* [EXERCISE GOAL]: Without including any picture, copy the entries that follow word for word.

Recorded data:
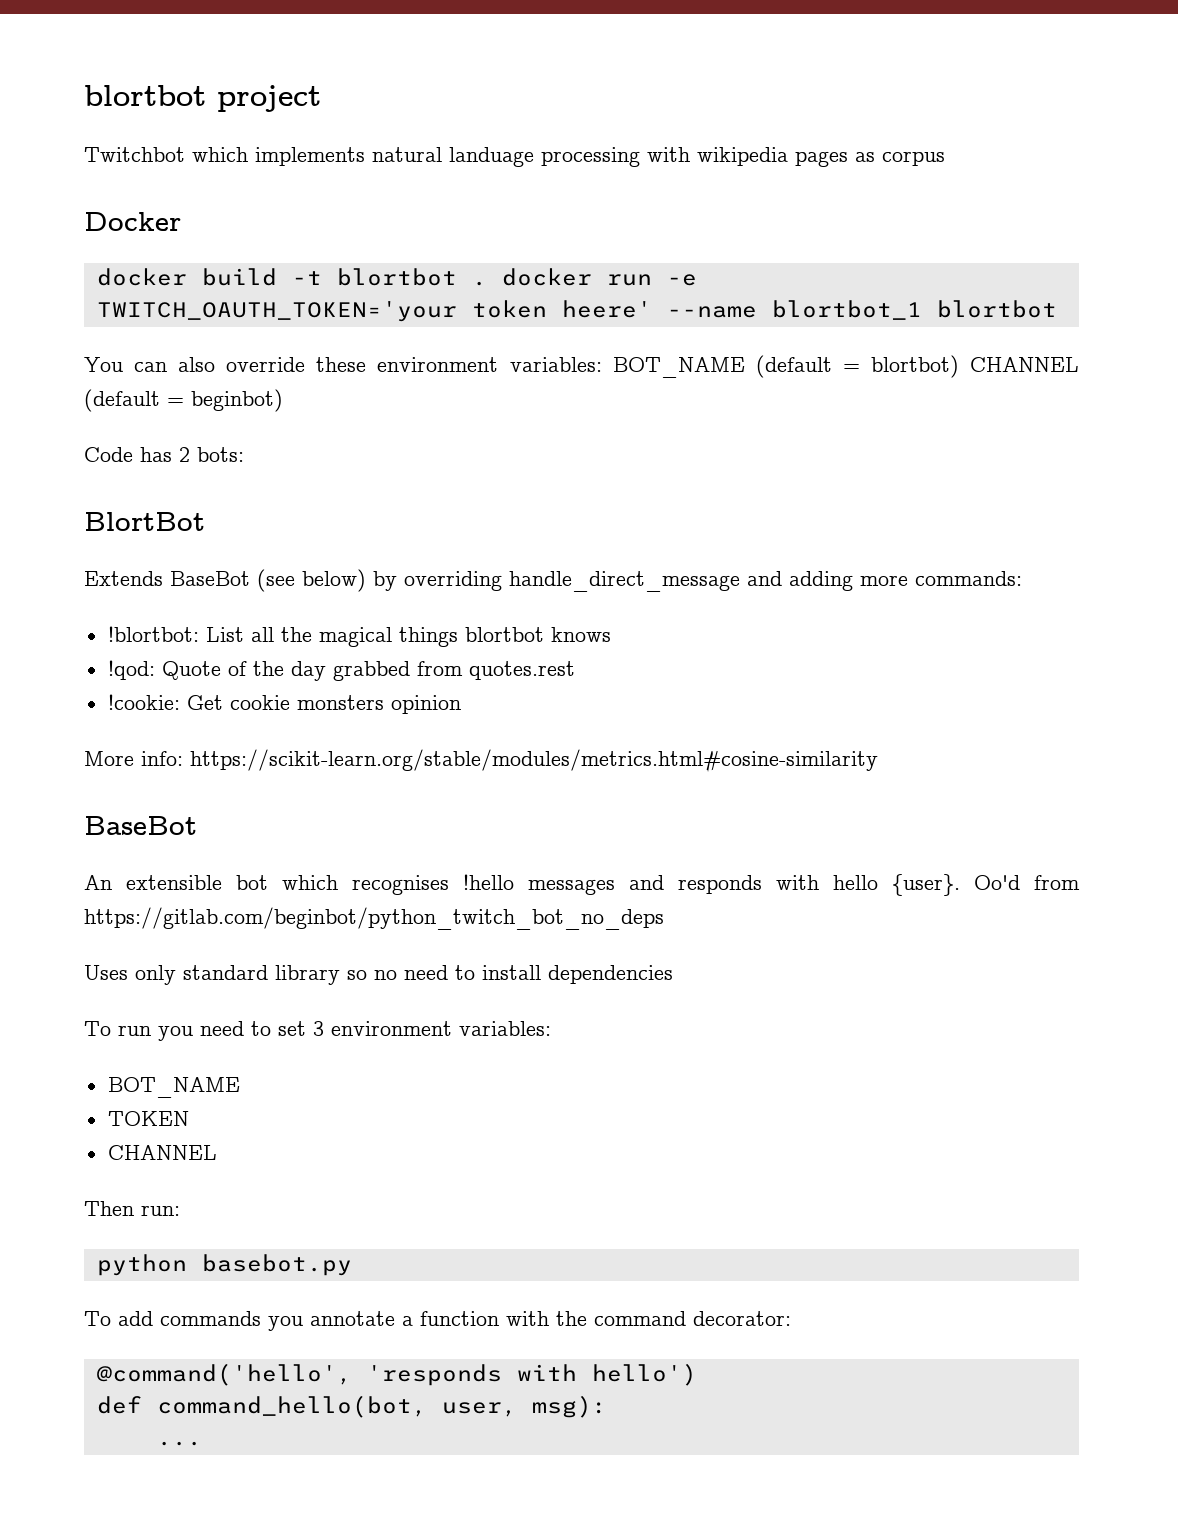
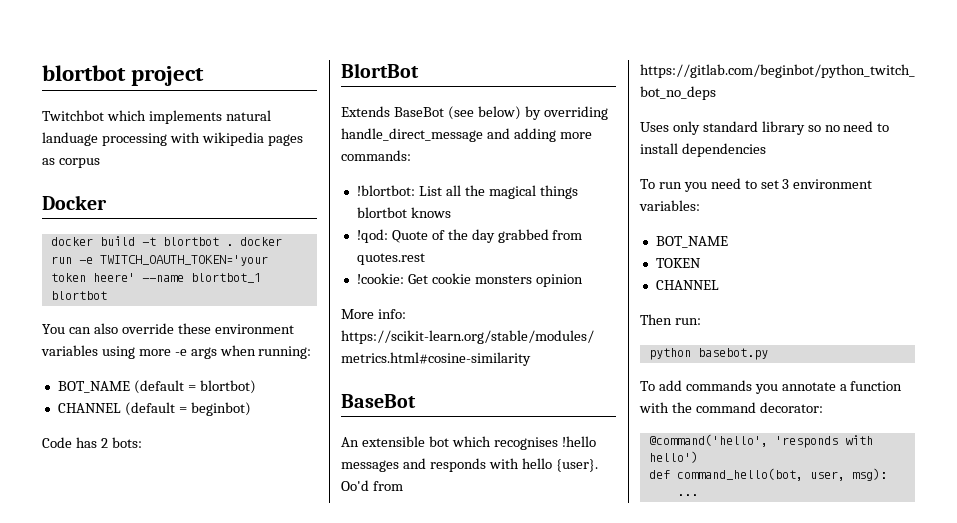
- You can also override these environment variables: BOT_NAME (default = blortbot) CHANNEL (default = beginbot)
+ You can also override these environment variables using more -e args when running:
+ BOT_NAME (default = blortbot)
+ CHANNEL (default = beginbot)

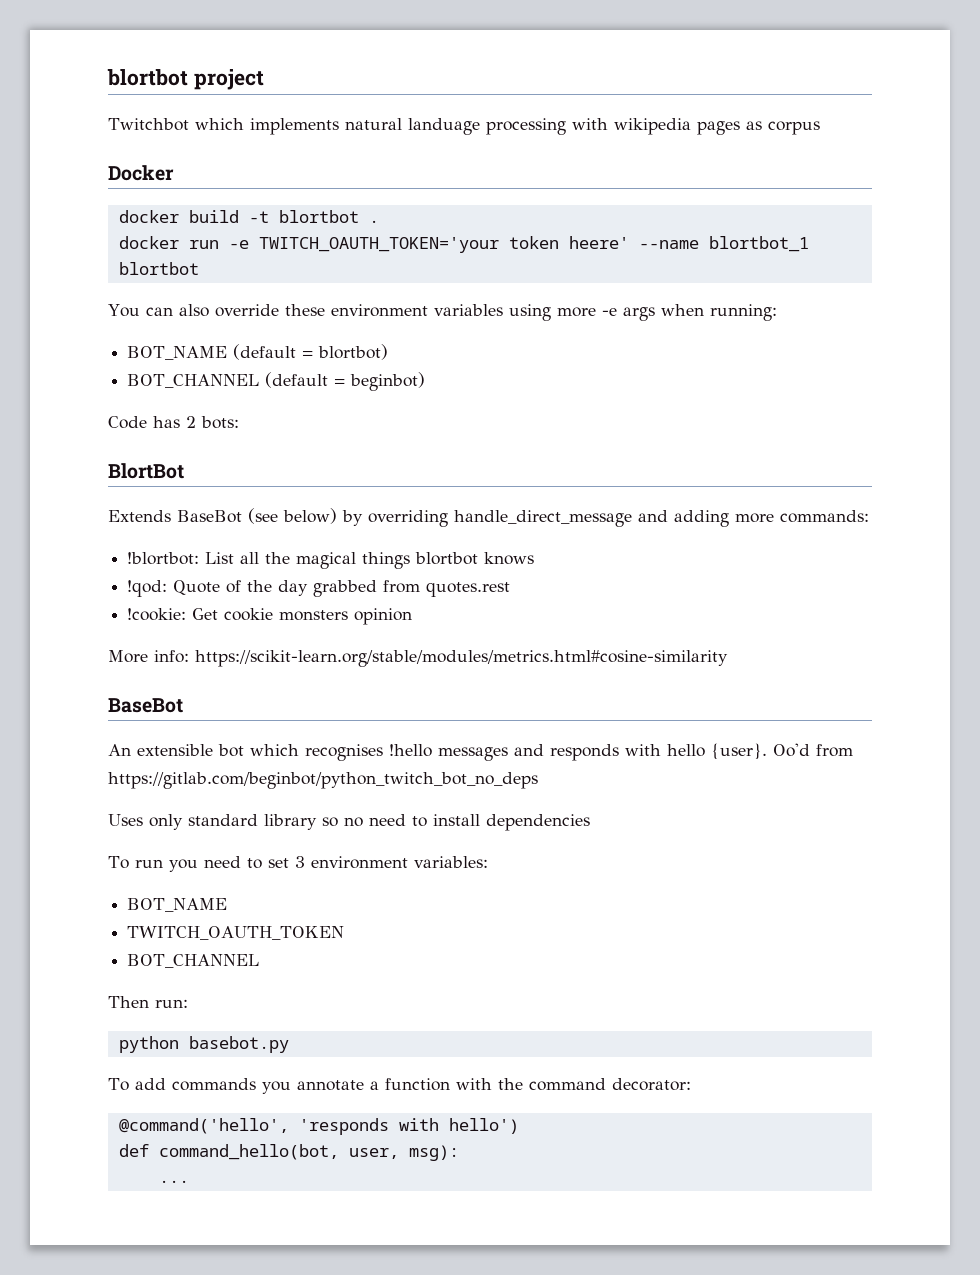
- docker build -t blortbot . docker run -e TWITCH_OAUTH_TOKEN='your token heere' --name blortbot_1 blortbot
+ docker build -t blortbot .
+ docker run -e TWITCH_OAUTH_TOKEN='your token heere' --name blortbot_1 blortbot
- CHANNEL (default = beginbot)
+ BOT_CHANNEL (default = beginbot)
- TOKEN
- CHANNEL
+ TWITCH_OAUTH_TOKEN
+ BOT_CHANNEL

* [WRITTEN ANSWER]:
- You can also override these environment variables: BOT_NAME (default = blortbot) CHANNEL (default = beginbot)
+ You can also override these environment variables using more -e args when running:
+ BOT_NAME (default = blortbot)
+ CHANNEL (default = beginbot)

- docker build -t blortbot . docker run -e TWITCH_OAUTH_TOKEN='your token heere' --name blortbot_1 blortbot
+ docker build -t blortbot .
+ docker run -e TWITCH_OAUTH_TOKEN='your token heere' --name blortbot_1 blortbot
- CHANNEL (default = beginbot)
+ BOT_CHANNEL (default = beginbot)
- TOKEN
- CHANNEL
+ TWITCH_OAUTH_TOKEN
+ BOT_CHANNEL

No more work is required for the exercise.